Stocks are highly volatile. Considering alternative investment assets that are mainly uncorrelated with the public markets would therefore aid in reducing systematic risk exposure. As an accredited investor, you can access these assets that your non-accredited counterparts do not have. For instance, investing in commercial real estate helps you diversify your portfolio. Real estate is uncorrelated or has a low correlation with the stock market. So, even if stocks crash, your real estate investments can assist to mitigate your losses.

 

●    Higher Returns

One significant advantage of becoming an accredited investor is that you may enjoy higher returns. You should aim for a return of more than 8%, which is the average return in the stock market. Real estate, for example, has an internal rate of return ranging from 12% to 21%. The greater the risk, the greater the potential profit. You should have no trouble earning exceptional returns as long as you educate yourself, collaborate with other experienced investors, and conduct due diligence. You may double your money in nine years if you get an average return of 8%. A greater return, such as 12%, will enable you to double your money considerably faster—in only six years.

Time To Become A Real Estate Accredited Investor

There has never been a better moment to flex your real estate investment muscles by becoming an accredited investor. Not sure where to begin? You might look at alternative investment platforms such as Assetmonk. It will assist you in making the most of the deal in order to optimize your profit. They are skilled at locating assets, developing plans to improve cash flow, and negotiating arrangements to maximize profits. As an authorized investor, you may undertake passive income real estate investing with Assetmonk without having to work a 9-5. Contact Assetmonk to discover more about how I can assist you in increasing your bottom line as an accredited real estate investor.

FAQs

Q1. What qualifies you as an accredited investor?

A. The SEC states an accredited investor as either an individual with gross income in excess of $200,000 in each of the two most recent years or a combined income with a spouse or partner in excess of $300,000 in those years, with a reasonable expectation of earning the same amount in the current year.

Q2.What is the difference between an accredited investor and a qualified investor?

A. Accredited investors are persons or companies that have been approved by the SEC to invest in unregulated or complex securities, whereas qualified purchasers have an investment portfolio worth more than $5 million.

Q3. What is the minimum for accredited investors?

A. To get considered an accredited investor, a person must have earned a minimum of $200,000 in personal income, or $300,000 in combined income, in the previous two years, with the expectation of earning the same or more in the current year.

Q4.What is higher than an accredited investor?

A. The qualified purchaser criterion is based on investment holdings rather than net worth or income, and the standards are more stringent than those for accredited investors.
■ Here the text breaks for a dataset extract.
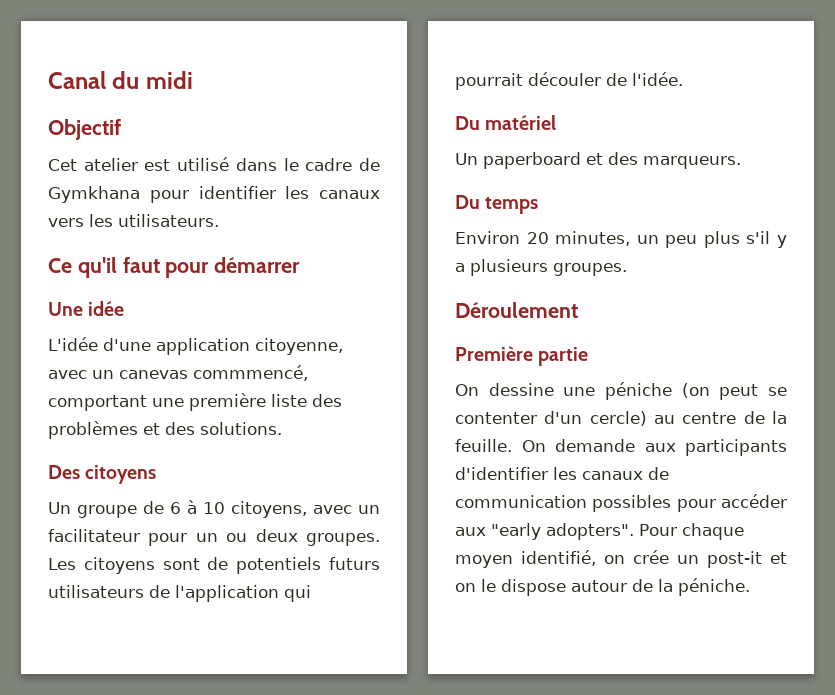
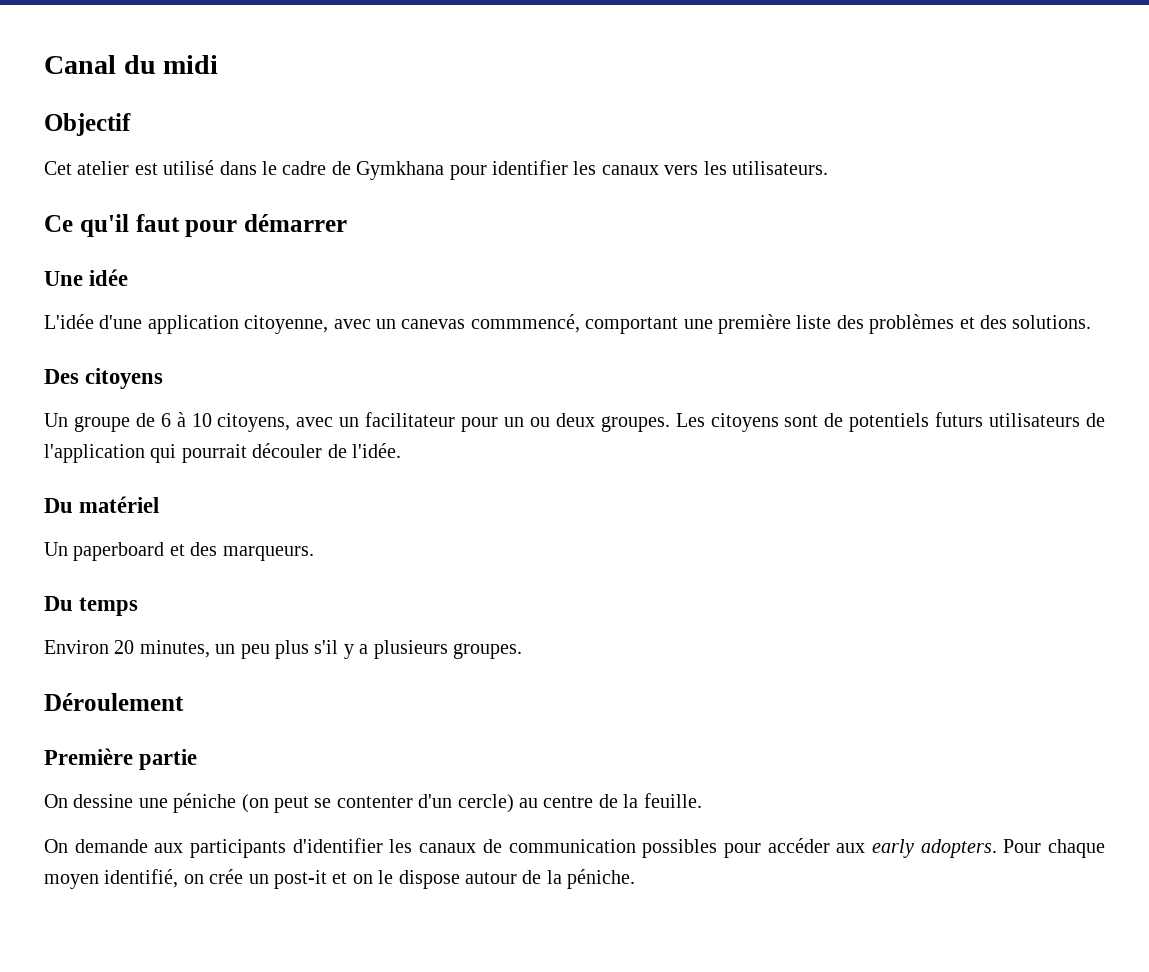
(512, 445) none -> (702, 800) //
[491,523,634,540] "early adopters". -> [871,839,997,858] early adopters.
As a result, qualified purchasers often have more investment options than accredited investors.

Q5.What happens if you invest and are not an accredited investor?

A. Being a non-accredited investor does not exclude an individual from investing. However, their investing options differ from those of accredited investors. Certain forms of bonds, real estate, shares, and other instruments are available to non-accredited investors.